- **TASK DETAILS**:
Would you filter the listing below so that only lines with the word "none" remain?

^^^^^^^^

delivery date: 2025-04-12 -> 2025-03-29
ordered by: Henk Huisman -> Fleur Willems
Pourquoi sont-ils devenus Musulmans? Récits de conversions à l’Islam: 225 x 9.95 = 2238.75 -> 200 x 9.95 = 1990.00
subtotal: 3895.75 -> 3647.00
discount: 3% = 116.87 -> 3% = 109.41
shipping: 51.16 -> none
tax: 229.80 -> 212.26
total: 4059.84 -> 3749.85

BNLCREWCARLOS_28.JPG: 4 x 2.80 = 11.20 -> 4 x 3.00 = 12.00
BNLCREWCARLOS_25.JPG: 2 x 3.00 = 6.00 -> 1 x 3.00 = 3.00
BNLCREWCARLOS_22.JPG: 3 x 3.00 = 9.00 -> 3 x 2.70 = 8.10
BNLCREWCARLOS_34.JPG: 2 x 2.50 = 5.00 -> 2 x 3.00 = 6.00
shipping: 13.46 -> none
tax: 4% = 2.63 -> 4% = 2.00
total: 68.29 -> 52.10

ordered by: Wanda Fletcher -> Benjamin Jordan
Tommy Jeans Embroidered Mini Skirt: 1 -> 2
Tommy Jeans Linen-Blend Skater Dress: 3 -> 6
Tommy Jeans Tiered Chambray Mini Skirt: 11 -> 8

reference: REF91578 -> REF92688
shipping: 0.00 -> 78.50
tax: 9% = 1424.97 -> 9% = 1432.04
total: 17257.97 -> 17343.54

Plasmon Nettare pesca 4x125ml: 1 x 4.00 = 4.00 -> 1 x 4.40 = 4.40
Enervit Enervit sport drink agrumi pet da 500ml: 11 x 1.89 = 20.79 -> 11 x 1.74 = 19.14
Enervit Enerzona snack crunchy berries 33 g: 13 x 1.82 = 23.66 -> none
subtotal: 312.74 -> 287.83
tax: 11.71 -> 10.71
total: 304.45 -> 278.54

^^^^^^^^

- **EXERCISE OUTPUT**:
shipping: 51.16 -> none
shipping: 13.46 -> none
Enervit Enerzona snack crunchy berries 33 g: 13 x 1.82 = 23.66 -> none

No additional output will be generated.